--- SOURCE DATA Enclosed Below ---

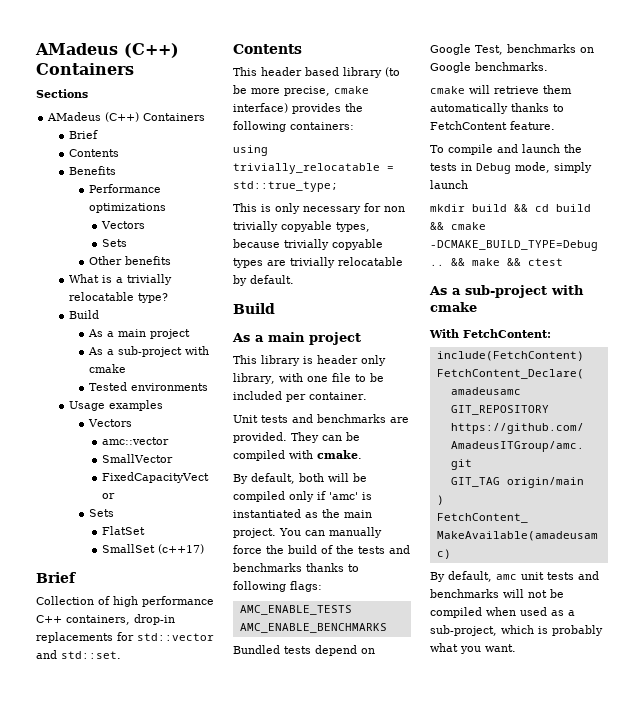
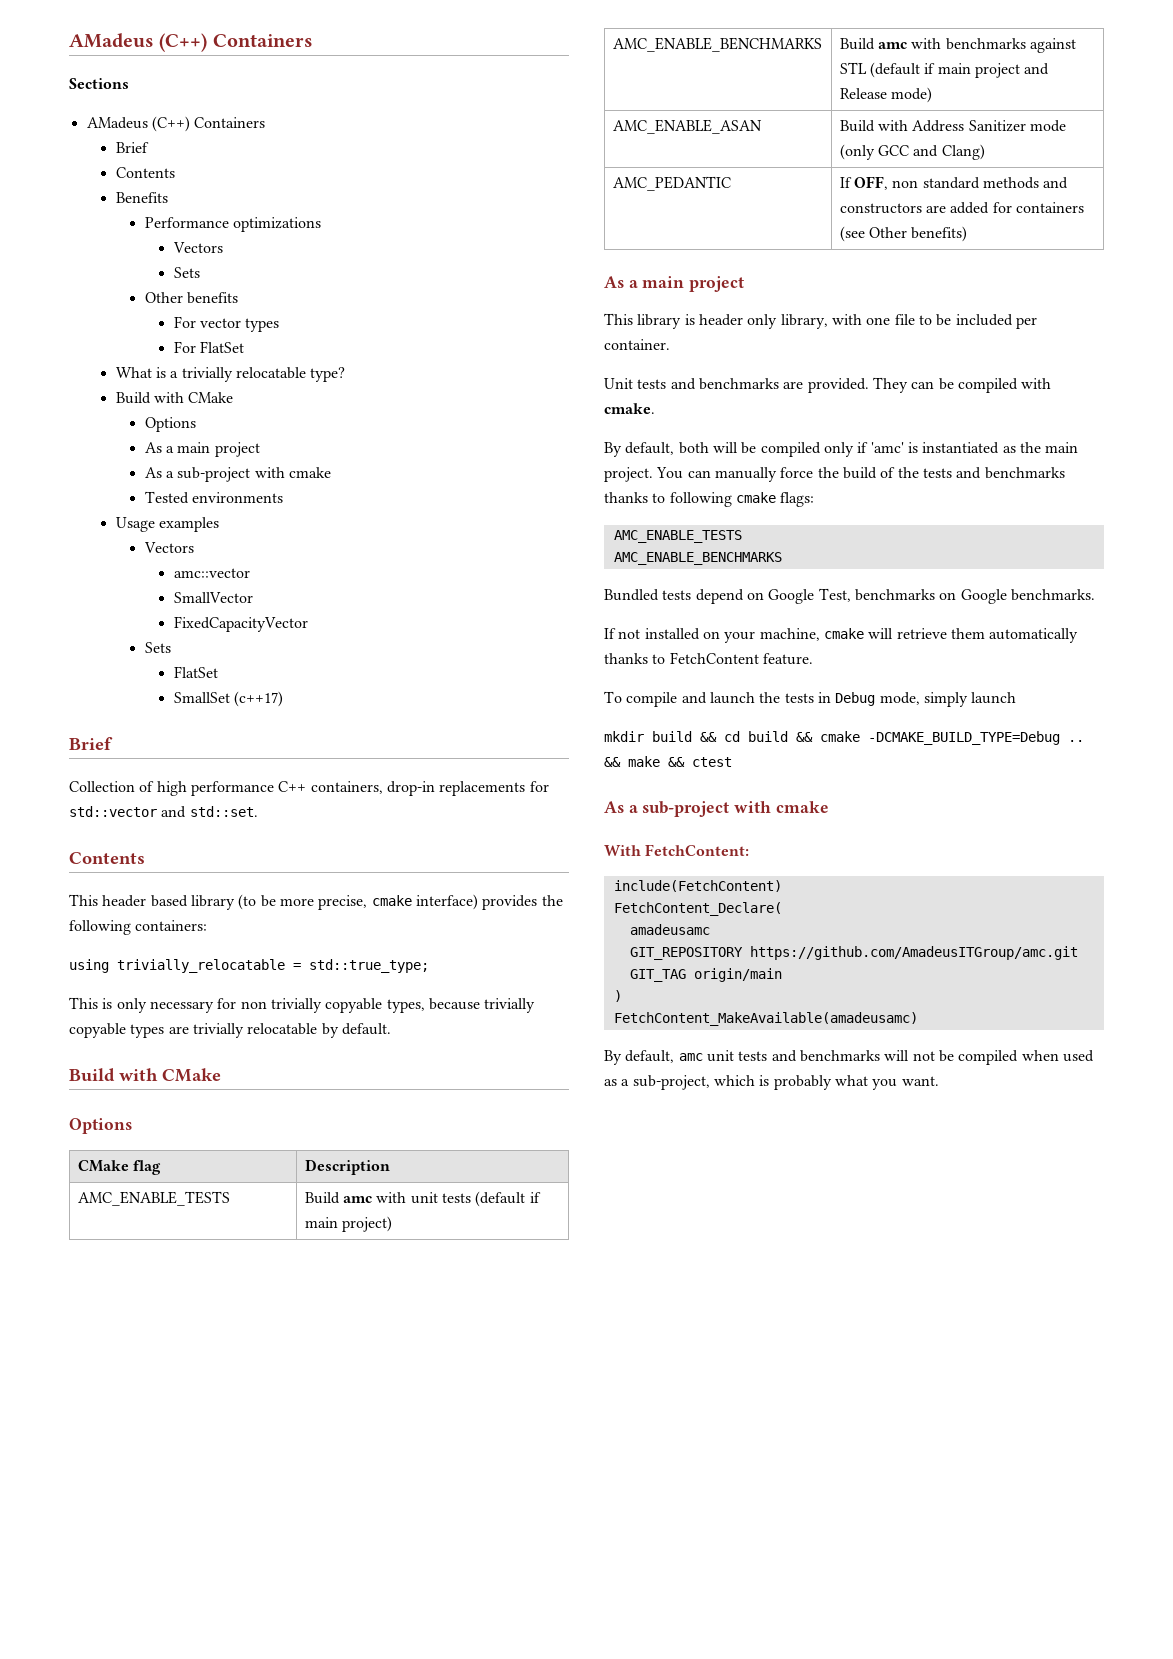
(171, 260) none -> [173,316,280,332] [173,341,244,353] // For vector types // For FlatSet
(99, 314) none -> [153,392,234,403] [144,417,196,432] with CMake // Options
(275, 308) none -> [119,1068,221,1082] [69,1118,132,1134] [77,1160,161,1175] [304,1159,390,1175] [77,1191,230,1206] [304,1191,541,1207] [304,1216,392,1232] [612,37,822,52] [839,38,1076,53] [839,62,1050,78] [839,87,932,103] [612,119,762,134] [839,120,1066,132] [839,144,985,160] [612,176,731,191] [839,176,1069,190] [839,202,1084,214] [839,226,968,242] with CMake // Options // CMake flag | Description // AMC_ENABLE_TESTS | Build amc with unit tests (default if main project) // AMC_ENABLE_BENCHMARKS | Build amc with benchmarks against STL (default if main project and Release mode) // AMC_ENABLE_ASAN | Build with Address Sanitizer mode (only GCC and Clang) // AMC_PEDANTIC | If OFF, non standard methods and constructors are added for containers (see Other benefits)
(286, 586) none -> [735,492,776,503] cmake
(548, 66) none -> [604,628,820,643] If not installed on your machine,

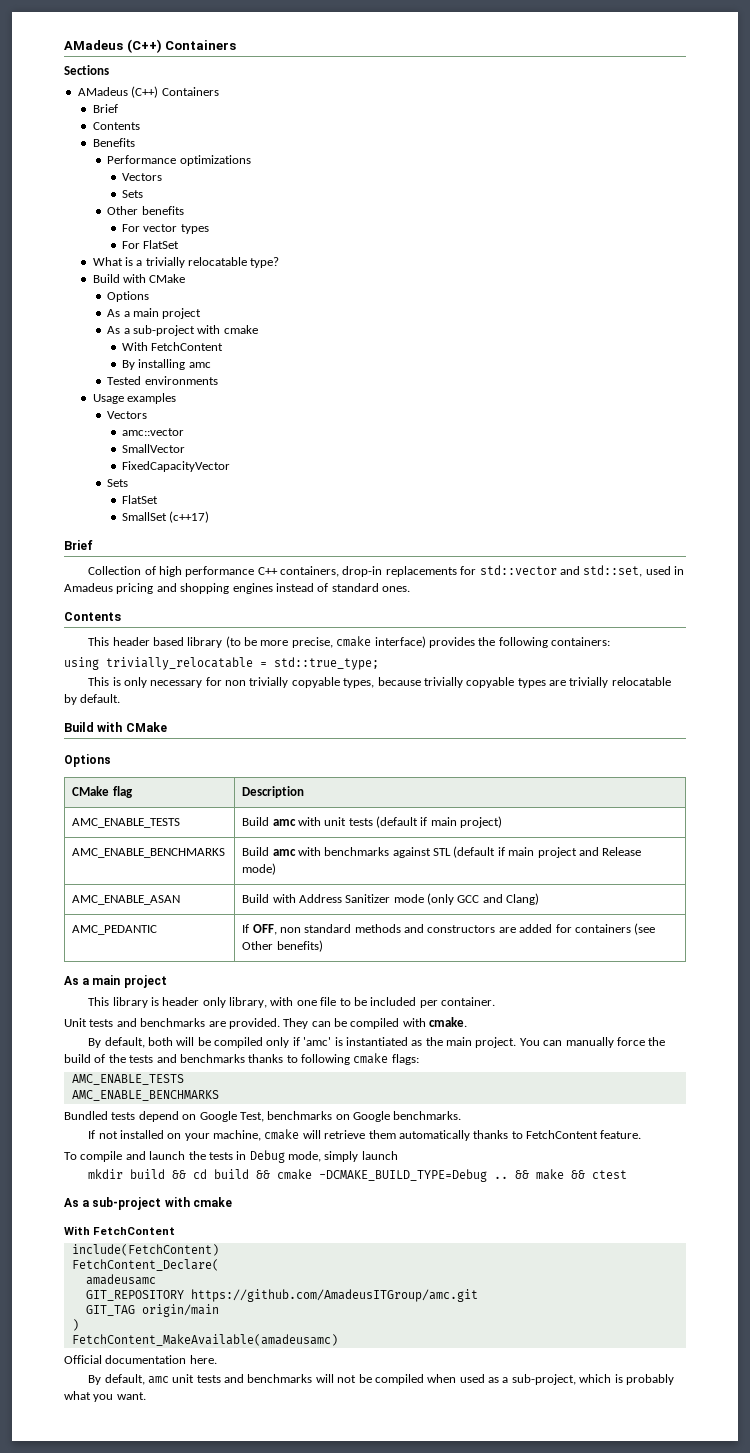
(331, 472) none -> [122,342,224,351] [122,359,211,370] // With FetchContent // By installing amc
[189,806,258,817] std::set. -> [583,565,685,577] [64,583,410,594] std::set, used in Amadeus pricing and shopping engines instead of standard ones.
[645,844,750,856] FetchContent: -> [93,1227,176,1235] FetchContent
(918, 1019) none -> [64,1355,217,1364] // Official documentation here.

--- End of Enclosed SOURCE DATA ---

DESCRIPTION OF THE TASK
Reproduce every entry exactly, but omit each picture.

ANSWER BOX
(171, 260) none -> [173,316,280,332] [173,341,244,353] // For vector types // For FlatSet
(99, 314) none -> [153,392,234,403] [144,417,196,432] with CMake // Options
(275, 308) none -> [119,1068,221,1082] [69,1118,132,1134] [77,1160,161,1175] [304,1159,390,1175] [77,1191,230,1206] [304,1191,541,1207] [304,1216,392,1232] [612,37,822,52] [839,38,1076,53] [839,62,1050,78] [839,87,932,103] [612,119,762,134] [839,120,1066,132] [839,144,985,160] [612,176,731,191] [839,176,1069,190] [839,202,1084,214] [839,226,968,242] with CMake // Options // CMake flag | Description // AMC_ENABLE_TESTS | Build amc with unit tests (default if main project) // AMC_ENABLE_BENCHMARKS | Build amc with benchmarks against STL (default if main project and Release mode) // AMC_ENABLE_ASAN | Build with Address Sanitizer mode (only GCC and Clang) // AMC_PEDANTIC | If OFF, non standard methods and constructors are added for containers (see Other benefits)
(286, 586) none -> [735,492,776,503] cmake
(548, 66) none -> [604,628,820,643] If not installed on your machine,

(331, 472) none -> [122,342,224,351] [122,359,211,370] // With FetchContent // By installing amc
[189,806,258,817] std::set. -> [583,565,685,577] [64,583,410,594] std::set, used in Amadeus pricing and shopping engines instead of standard ones.
[645,844,750,856] FetchContent: -> [93,1227,176,1235] FetchContent
(918, 1019) none -> [64,1355,217,1364] // Official documentation here.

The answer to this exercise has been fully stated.